What This Study Adds to the Field

This large, prospective, multicenter cohort study shows that, after adjusting for potential confounders, markers of acute systemic inflammation and coagulation collected early during critical illness are not consistently associated with long-term cognitive or disability outcomes 3 and 12 months after hospital discharge. Future studies that measure inflammation and related pathways throughout the course of critical illness and during recovery in conjunction with cognitive and disability assessments are needed.

Up to one-third of patients who survive critical illness suffer from long-term cognitive impairment and disabilities in activities of daily living (1–7). Although previous studies have begun to describe the clinical risk factors associated with these outcomes (1–5, 8–10), the biological mechanisms that may underlie long-term cognitive impairment and disability in survivors of critical illness remain unknown.

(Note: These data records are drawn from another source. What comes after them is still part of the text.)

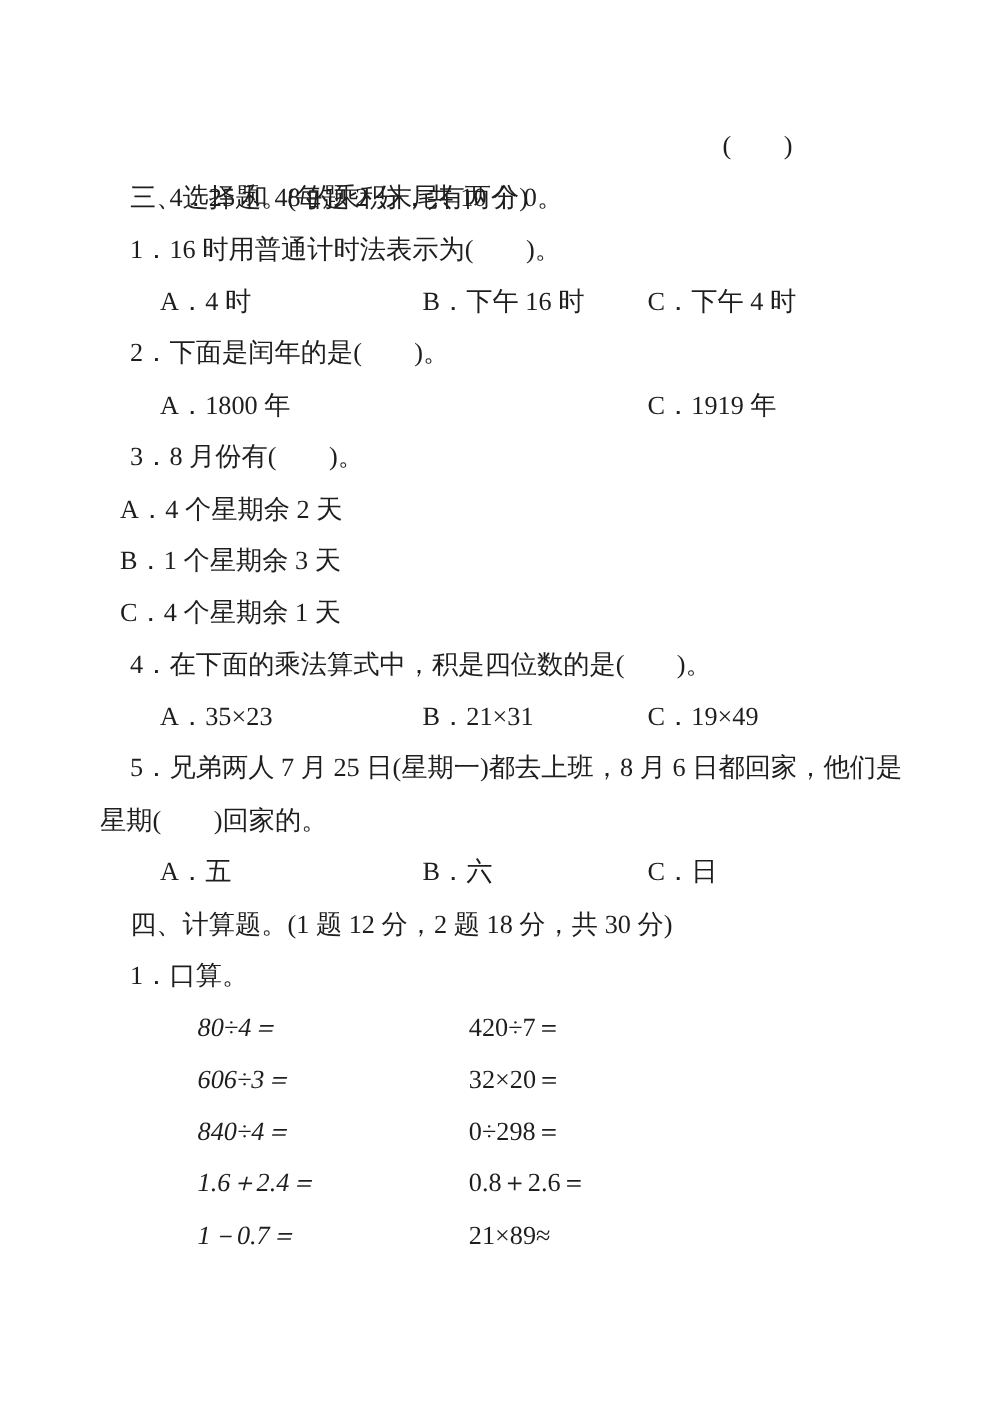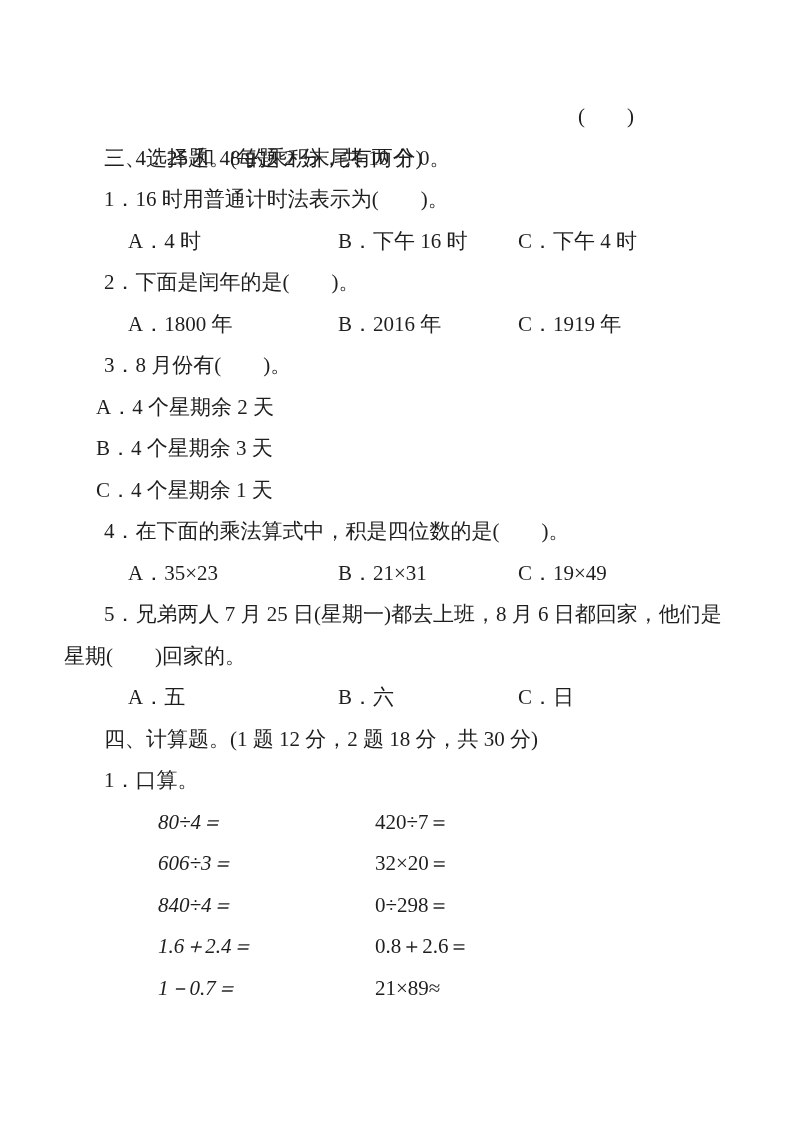--- a/index.html
+++ b/index.html
@@ -11,21 +11,21 @@
     background: #ffffff;
     font-family: "Liberation Serif", "DejaVu Serif", serif;
     font-size: 21px;
     color: #1e1e1e;
     overflow: hidden;
   }
   .doc { position: absolute; top: 96px; left: 0; width: 100%; }
   .line { position: relative; height: 41.5px; line-height: 41.5px; white-space: pre; }
   .q    { padding-left: 104px; }
   .opt  { padding-left: 96px; }
-  .cont { padding-left: 64px; }
+  .cont { padding-left: 80px; }
   .abs  { position: absolute; top: 0; white-space: pre; }
   .oA { left: 128px; text-align: right; }
   .oB { left: 338px; }
   .oC { left: 518px; }
   .c1 { left: 158px; font-style: italic; }
   .c2 { left: 375px; }
   .bracket1 { left: 578px; }
 </style>
 </head>
 <body>
@@ -43,27 +43,26 @@
     <div class="line q">1．16 时用普通计时法表示为(　　)。</div>
     <div class="line">
       <span class="abs oA">A．4 时</span>
       <span class="abs oB">B．下午 16 时</span>
       <span class="abs oC">C．下午 4 时</span>
     </div>
 
     <div class="line q">2．下面是闰年的是(　　)。</div>
     <div class="line">
       <span class="abs oA">A．1800 年</span>
-      <span class="abs oB">B．2016 年</span>
       <span class="abs oC">C．1919 年</span>
     </div>
 
     <div class="line q">3．8 月份有(　　)。</div>
     <div class="line opt">A．4 个星期余 2 天</div>
-    <div class="line opt">B．4 个星期余 3 天</div>
+    <div class="line opt">B．1 个星期余 3 天</div>
     <div class="line opt">C．4 个星期余 1 天</div>
 
     <div class="line q">4．在下面的乘法算式中，积是四位数的是(　　)。</div>
     <div class="line">
       <span class="abs oA">A．35×23</span>
       <span class="abs oB">B．21×31</span>
       <span class="abs oC">C．19×49</span>
     </div>
 
     <div class="line q">5．兄弟两人 7 月 25 日(星期一)都去上班，8 月 6 日都回家，他们是</div>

Activation of inflammatory and coagulation pathways promotes acute organ dysfunction during critical illness syndromes such as sepsis, acute respiratory distress syndrome, and surgery (11–13). In those without critical illness, these interrelated mechanisms are associated with greater odds of developing dementia and disability (14–17). Whether these mechanisms are associated with similar adverse long-term outcomes in survivors of critical illness is unknown.

To address these knowledge gaps, we measured circulating plasma markers of acute inflammation and coagulation and assessed long-term cognition and disability outcomes in a multicenter, prospective cohort study of adults with critical illness. We tested the hypothesis that higher concentrations of markers of inflammation and lower concentrations of a marker of coagulation during critical illness are associated with worse cognition and disability 3 and 12 months after critical illness.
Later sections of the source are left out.